■ TASK DETAILS: What lines in the records below include the word "before"? Return each one.

===== DATA EXCERPTS =====

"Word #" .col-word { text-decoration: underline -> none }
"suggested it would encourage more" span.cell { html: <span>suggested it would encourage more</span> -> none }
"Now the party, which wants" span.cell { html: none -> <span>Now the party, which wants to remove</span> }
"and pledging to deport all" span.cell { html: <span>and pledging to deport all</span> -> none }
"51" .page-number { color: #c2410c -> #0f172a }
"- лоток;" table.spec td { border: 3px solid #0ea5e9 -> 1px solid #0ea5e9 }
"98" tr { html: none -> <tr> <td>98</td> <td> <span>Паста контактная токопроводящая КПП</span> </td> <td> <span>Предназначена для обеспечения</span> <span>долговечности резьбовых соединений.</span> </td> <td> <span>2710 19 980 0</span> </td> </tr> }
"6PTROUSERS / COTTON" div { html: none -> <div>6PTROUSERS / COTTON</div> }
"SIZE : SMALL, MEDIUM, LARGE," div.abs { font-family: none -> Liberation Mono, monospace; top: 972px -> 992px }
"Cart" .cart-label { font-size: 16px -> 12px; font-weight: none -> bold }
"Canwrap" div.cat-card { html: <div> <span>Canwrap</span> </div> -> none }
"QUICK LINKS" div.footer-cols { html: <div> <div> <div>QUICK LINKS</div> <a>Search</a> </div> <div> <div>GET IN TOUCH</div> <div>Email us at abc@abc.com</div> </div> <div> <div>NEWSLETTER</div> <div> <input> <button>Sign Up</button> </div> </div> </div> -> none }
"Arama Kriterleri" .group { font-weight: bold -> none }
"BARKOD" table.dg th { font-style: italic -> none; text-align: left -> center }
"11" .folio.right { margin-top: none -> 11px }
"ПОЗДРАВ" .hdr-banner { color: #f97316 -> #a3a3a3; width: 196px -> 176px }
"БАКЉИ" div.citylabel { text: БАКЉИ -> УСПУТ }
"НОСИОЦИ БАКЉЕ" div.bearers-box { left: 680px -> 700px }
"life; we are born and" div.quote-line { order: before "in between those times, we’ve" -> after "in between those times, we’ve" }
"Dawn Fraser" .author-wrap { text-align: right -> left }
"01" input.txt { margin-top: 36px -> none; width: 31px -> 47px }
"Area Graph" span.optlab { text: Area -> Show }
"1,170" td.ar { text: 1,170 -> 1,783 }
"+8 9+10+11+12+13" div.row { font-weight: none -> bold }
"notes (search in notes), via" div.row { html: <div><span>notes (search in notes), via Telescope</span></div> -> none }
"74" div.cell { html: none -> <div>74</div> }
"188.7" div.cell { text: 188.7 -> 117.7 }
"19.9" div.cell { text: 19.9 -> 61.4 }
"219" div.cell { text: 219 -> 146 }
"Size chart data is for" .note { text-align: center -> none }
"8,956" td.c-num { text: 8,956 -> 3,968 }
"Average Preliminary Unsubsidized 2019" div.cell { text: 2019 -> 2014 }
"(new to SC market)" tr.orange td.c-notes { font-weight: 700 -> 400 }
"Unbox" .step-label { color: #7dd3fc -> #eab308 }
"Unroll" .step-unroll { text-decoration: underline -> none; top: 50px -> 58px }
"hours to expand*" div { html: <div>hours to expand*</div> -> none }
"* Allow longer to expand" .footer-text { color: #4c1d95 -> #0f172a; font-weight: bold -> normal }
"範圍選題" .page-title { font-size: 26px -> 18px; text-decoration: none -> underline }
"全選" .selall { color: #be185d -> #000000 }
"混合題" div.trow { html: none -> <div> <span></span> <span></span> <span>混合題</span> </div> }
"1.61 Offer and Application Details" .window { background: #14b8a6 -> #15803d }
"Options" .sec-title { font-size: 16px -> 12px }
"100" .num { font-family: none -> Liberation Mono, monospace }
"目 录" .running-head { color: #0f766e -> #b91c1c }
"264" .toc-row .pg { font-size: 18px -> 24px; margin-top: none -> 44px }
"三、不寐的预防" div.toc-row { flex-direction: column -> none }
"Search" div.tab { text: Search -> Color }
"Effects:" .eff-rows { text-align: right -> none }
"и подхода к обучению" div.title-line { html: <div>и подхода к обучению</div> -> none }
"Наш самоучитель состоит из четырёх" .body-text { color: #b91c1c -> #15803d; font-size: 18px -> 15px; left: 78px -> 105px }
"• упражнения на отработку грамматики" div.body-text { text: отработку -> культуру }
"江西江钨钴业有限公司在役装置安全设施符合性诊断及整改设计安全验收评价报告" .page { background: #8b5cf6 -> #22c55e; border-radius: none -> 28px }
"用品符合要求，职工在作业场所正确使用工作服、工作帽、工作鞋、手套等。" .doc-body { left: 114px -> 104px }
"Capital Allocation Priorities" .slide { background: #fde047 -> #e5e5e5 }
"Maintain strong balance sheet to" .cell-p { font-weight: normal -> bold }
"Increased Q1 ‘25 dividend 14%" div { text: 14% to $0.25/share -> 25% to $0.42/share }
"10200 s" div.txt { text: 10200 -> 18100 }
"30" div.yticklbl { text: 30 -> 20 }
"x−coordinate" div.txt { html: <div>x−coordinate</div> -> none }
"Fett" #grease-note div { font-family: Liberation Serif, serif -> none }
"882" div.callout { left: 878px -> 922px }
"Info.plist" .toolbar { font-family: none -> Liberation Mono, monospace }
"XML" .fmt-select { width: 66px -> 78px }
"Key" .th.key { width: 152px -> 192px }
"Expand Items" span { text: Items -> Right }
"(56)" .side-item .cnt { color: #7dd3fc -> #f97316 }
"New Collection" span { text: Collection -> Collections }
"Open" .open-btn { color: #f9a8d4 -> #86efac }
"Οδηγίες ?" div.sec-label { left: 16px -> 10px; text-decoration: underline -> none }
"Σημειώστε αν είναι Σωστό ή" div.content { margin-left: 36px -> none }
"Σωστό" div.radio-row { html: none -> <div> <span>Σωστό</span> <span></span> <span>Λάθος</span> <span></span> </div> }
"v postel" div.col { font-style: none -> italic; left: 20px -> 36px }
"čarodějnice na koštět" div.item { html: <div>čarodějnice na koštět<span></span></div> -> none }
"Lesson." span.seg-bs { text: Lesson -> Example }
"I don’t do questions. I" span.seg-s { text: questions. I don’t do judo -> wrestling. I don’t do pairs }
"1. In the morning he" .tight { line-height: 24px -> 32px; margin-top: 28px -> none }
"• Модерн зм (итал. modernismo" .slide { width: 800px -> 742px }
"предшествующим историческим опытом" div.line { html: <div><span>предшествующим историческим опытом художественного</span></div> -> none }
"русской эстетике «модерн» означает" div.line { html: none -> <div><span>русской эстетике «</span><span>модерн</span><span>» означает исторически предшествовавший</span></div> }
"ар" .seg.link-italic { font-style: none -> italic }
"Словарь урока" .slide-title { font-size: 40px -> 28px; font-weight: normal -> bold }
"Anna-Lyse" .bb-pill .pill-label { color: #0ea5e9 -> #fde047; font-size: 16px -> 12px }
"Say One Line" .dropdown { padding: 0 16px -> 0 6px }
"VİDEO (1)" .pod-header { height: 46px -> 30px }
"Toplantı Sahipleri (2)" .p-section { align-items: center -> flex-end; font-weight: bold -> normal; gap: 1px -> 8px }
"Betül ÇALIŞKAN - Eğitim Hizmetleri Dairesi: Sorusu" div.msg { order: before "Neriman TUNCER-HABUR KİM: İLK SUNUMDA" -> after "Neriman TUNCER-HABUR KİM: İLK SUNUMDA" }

=====

■ WRITTEN RESPONSE:
"life; we are born and" div.quote-line { order: before "in between those times, we’ve" -> after "in between those times, we’ve" }
"Betül ÇALIŞKAN - Eğitim Hizmetleri Dairesi: Sorusu" div.msg { order: before "Neriman TUNCER-HABUR KİM: İLK SUNUMDA" -> after "Neriman TUNCER-HABUR KİM: İLK SUNUMDA" }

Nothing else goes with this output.